We then analyzed and grouped the results into categories. The results were interesting to say the least –
The Results
TDD is big in Scala. JUnit, the classic Java testing framework, is the most popular library with 2513 projects using it. Scalatest comes in at a close second with 2197 entries. TestNG which is fairly popular in Java (ranked 14th in the Java top 100) isn’t in the top 100 libraries for Scala.
SPECS2, the framework for writing software specifications is being used by 1331 projects. SPECS V1 which was deprecated in early 2011 still has 312 projects using it.
A new generation of frameworks. Using Scala is not just about the language, but also about a new generation of frameworks. The Play Framework for building web apps is crushing it when it comes to Scala developers, with 18% of the projects using it. The Akka framework is also doing very well with 776 entries (ranked 9th). Lift, another well known framework for building Scala web applications, is only used by 124 projects, which came as something of a surprise to us.
Some frameworks originally built for Java, however, are seeing much greater use in Scala. The lightweight web server Jetty, which was used by 100 projects in Java, has 4.5X that amount of projects using it in Scala, with 447 entries (17th).

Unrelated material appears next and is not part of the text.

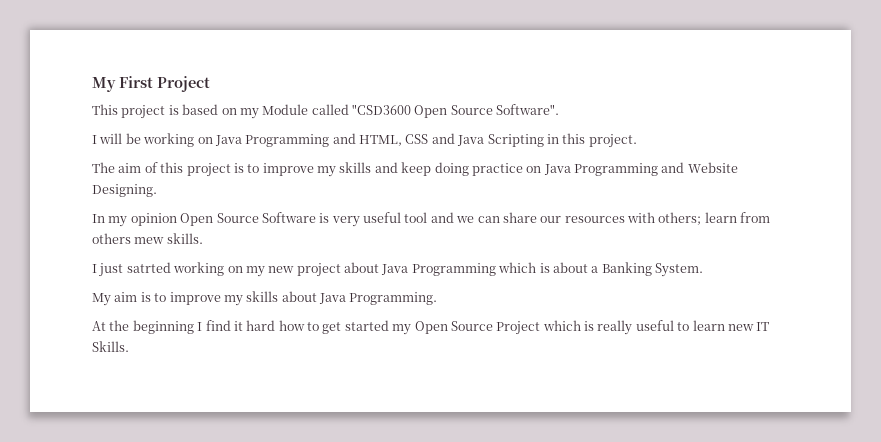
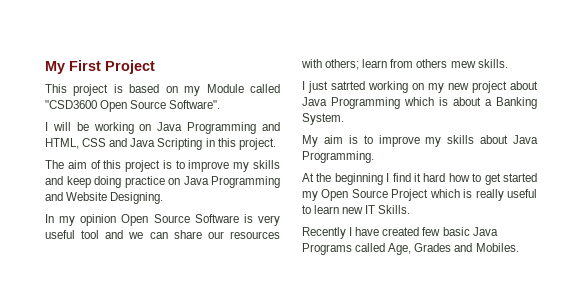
(129, 346) none -> [302,227,498,239] [302,243,519,255] // Recently I have created few basic Java Programs called Age, Grades and Mobiles.

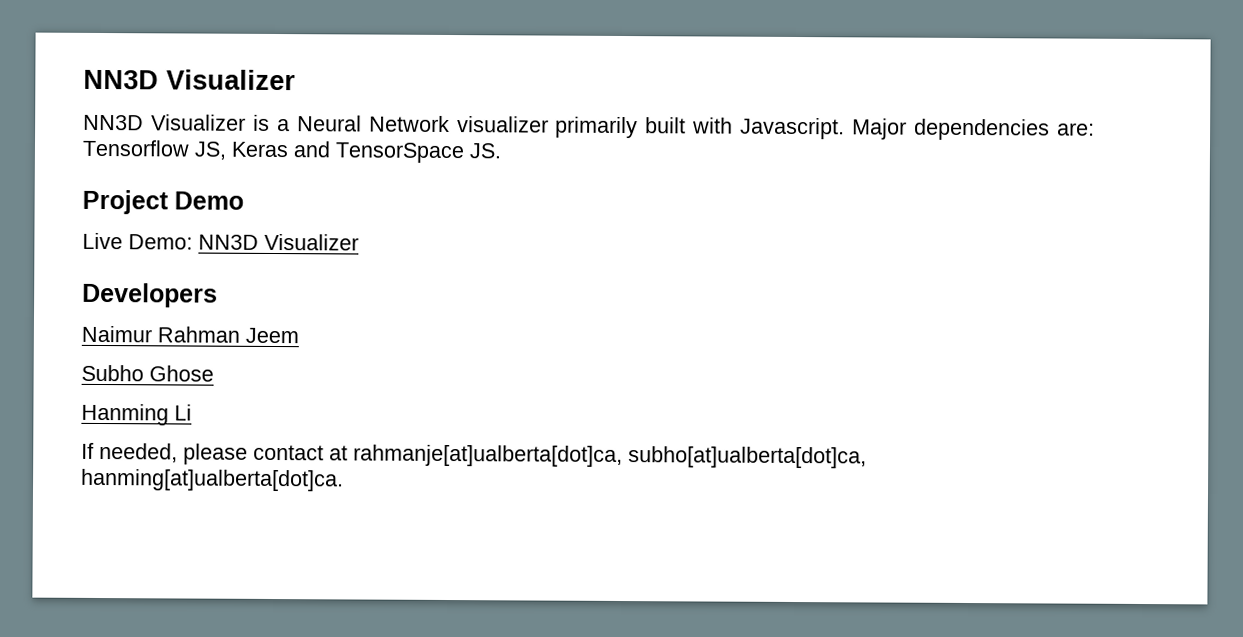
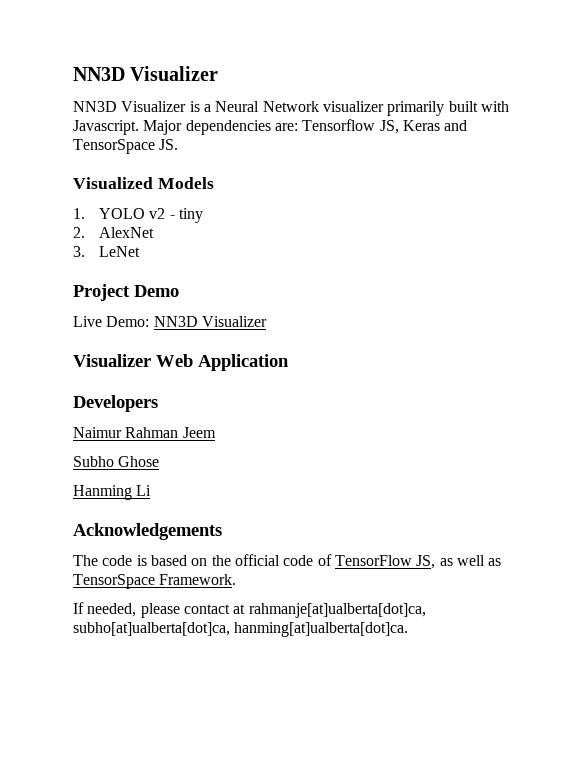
(502, 151) none -> [73,177,214,189] [73,208,204,223] [73,227,155,238] [73,246,141,257] // Visualized Models // 1. YOLO v2 - tiny // 2. AlexNet // 3. LeNet
(359, 242) none -> [73,354,289,371] // Visualizer Web Application
(192, 412) none -> [73,523,222,540] [73,554,502,569] [73,574,237,589] // Acknowledgements // The code is based on the official code of TensorFlow JS, as well as TensorSpace Framework.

Where’s the Java old guard? This comes in contrast to some of Java’s most venerated languages and frameworks seeing considerable less use in Scala.
- Spring for example, which places 15(!) libraries in the top 100 Java libraries, isn’t on the Scala top 100 board.
- Apache commons is also seeing much reduced usage. commons-io and commons-lang, which are both in the top 10 Java libraries, are at #24 and #39 respectively in the Scala top 100.
- Google’s Guava libraries, which are at #8 in the Java top 100, are also further down the Scala list, coming in at #24 with less than half of projects using it than in Java.
Logging. Ceki’s SLF4J is leading the pack –
- SLF4J and logback seems to be the de-facto logging solution for Scala and is being used in 16% and 14% of the projects respectively.
- log4j, which has 891 projects entries in Java, sees less usage in Scala with only 332 project entries (3%).
- commons-logging is behind the pack with 105 project entries – that’s less than a third of the number of projects using it in Java.
SQL. Big surprises on the Scala DB front –
- H2 is the most common Sql DB with 552 projects using it – that’s more than 4X the usage we saw for it in Java.
- MySql comes in with 387 entries, which is actually more than the 255 entries we saw with Java.
- PostgreSQL is also up there on the board with 332 entries which is almost 3X more entries than the 121 in Java.
NoSql sees less traction than in Java. It’s also worthwhile noting that Hadoop, which is seeing a good amount of usage in Java, isn’t on the Scala top 100 board. The only NoSql DB on the Scala list is MongoDB with 97 entries.
Android. While Scala is very much a server-side language aimed at building scalable server applications, we still saw some presence for Android development with 82 projects using the sbt-android-plugin.
Surprised by some of the results? We know we were with some of them. Take a look at the full list of the top 100 Scala libraries on GitHub below, and let us know what you think in the comments section. We’d love to hear your thoughts and questions.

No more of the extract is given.